_ABOUT THIS EXERCISE:_
Below are some records; quote exactly the lines from the one that contains "et dune Longueur" through the one that contains "et Le dechet", inclusive, and no others.

_MATERIALS PROVIDED:_
-*-

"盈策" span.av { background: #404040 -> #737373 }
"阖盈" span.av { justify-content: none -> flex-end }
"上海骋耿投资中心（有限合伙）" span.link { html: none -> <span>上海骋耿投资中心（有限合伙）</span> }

-*-

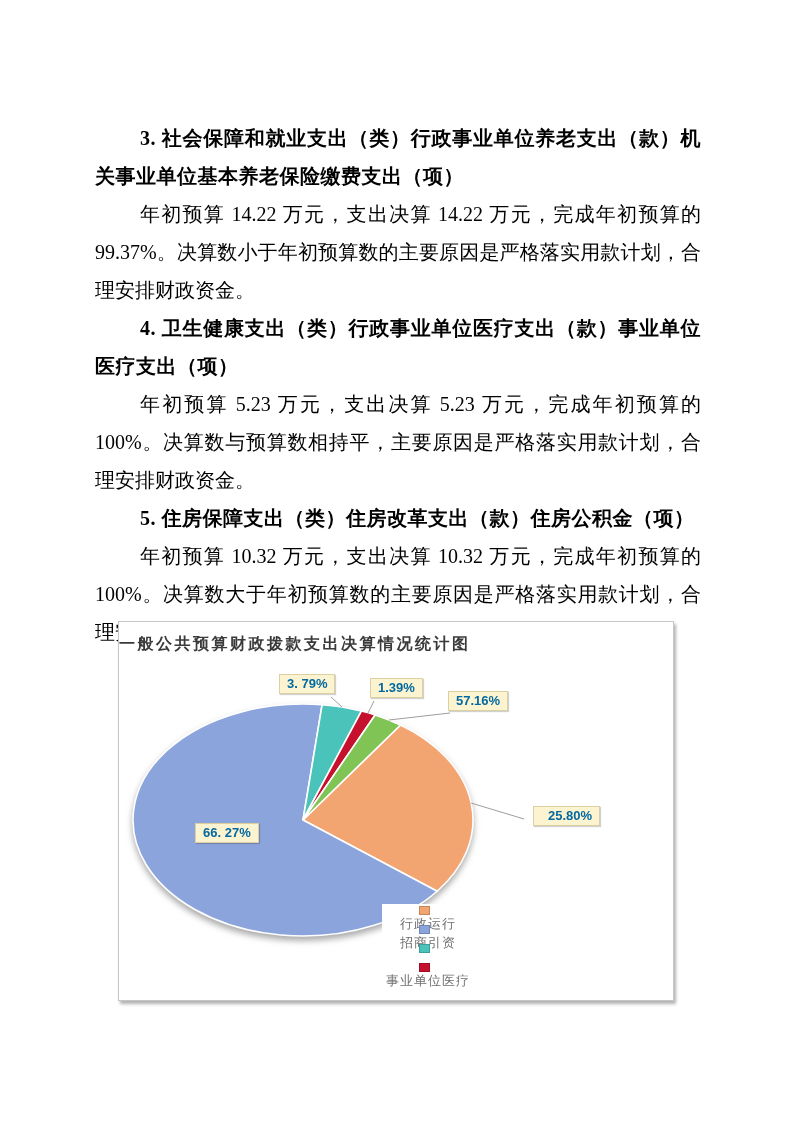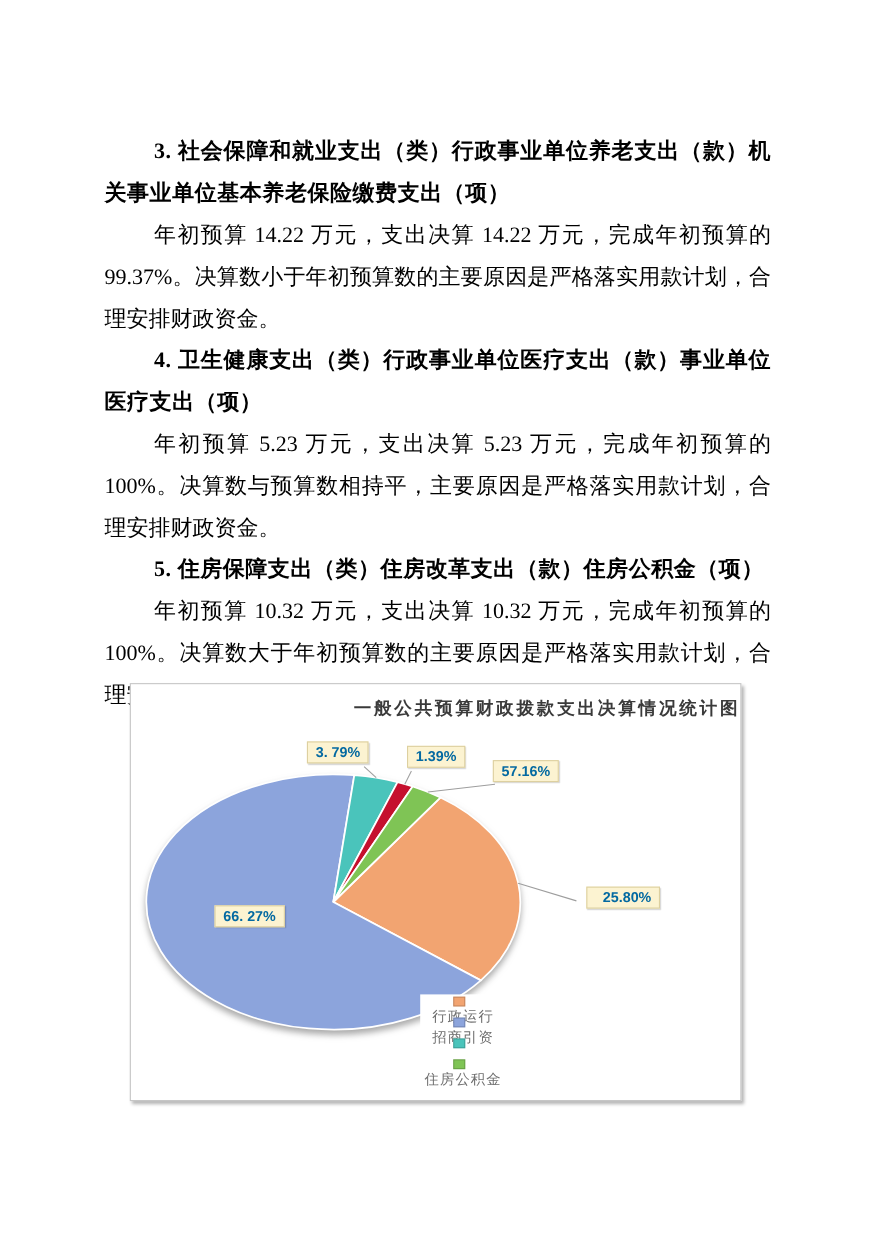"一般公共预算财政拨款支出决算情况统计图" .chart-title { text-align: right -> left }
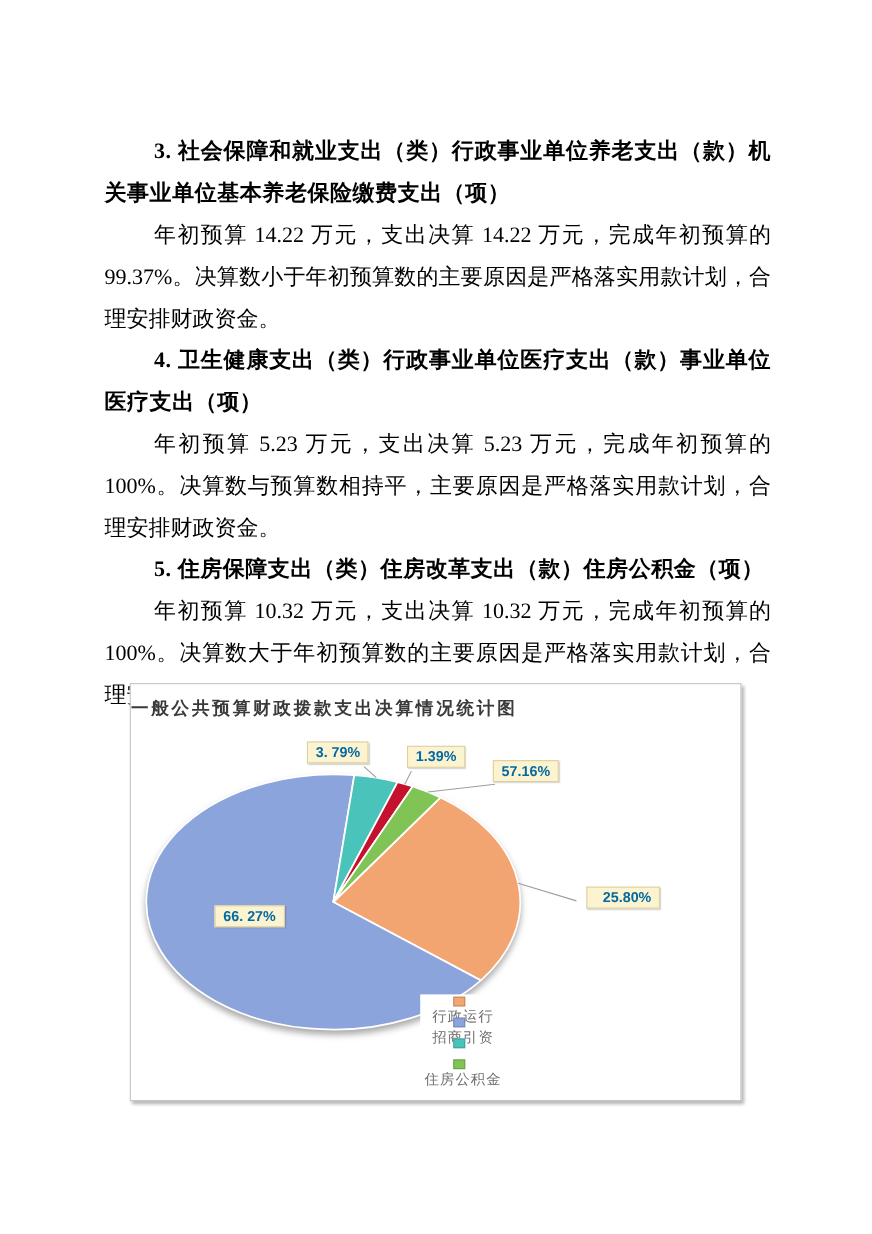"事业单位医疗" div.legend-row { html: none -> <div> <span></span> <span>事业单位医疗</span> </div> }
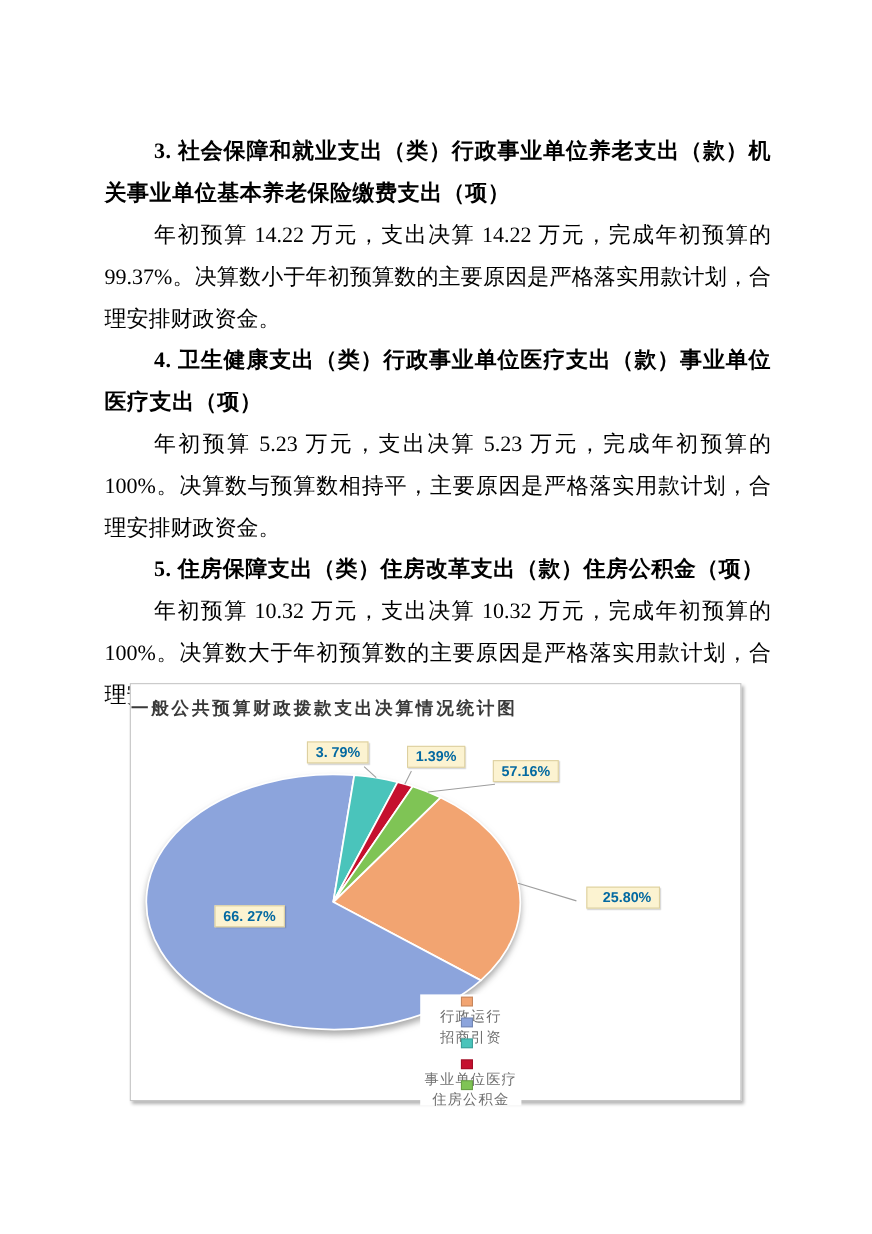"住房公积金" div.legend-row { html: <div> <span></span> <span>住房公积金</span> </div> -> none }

-*-

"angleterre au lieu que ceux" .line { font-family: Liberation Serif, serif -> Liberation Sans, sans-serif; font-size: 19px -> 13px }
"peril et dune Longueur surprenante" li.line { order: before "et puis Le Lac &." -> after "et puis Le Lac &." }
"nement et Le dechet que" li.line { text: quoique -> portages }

-*-

_ANSWER:_
"peril et dune Longueur surprenante" li.line { order: before "et puis Le Lac &." -> after "et puis Le Lac &." }
"nement et Le dechet que" li.line { text: quoique -> portages }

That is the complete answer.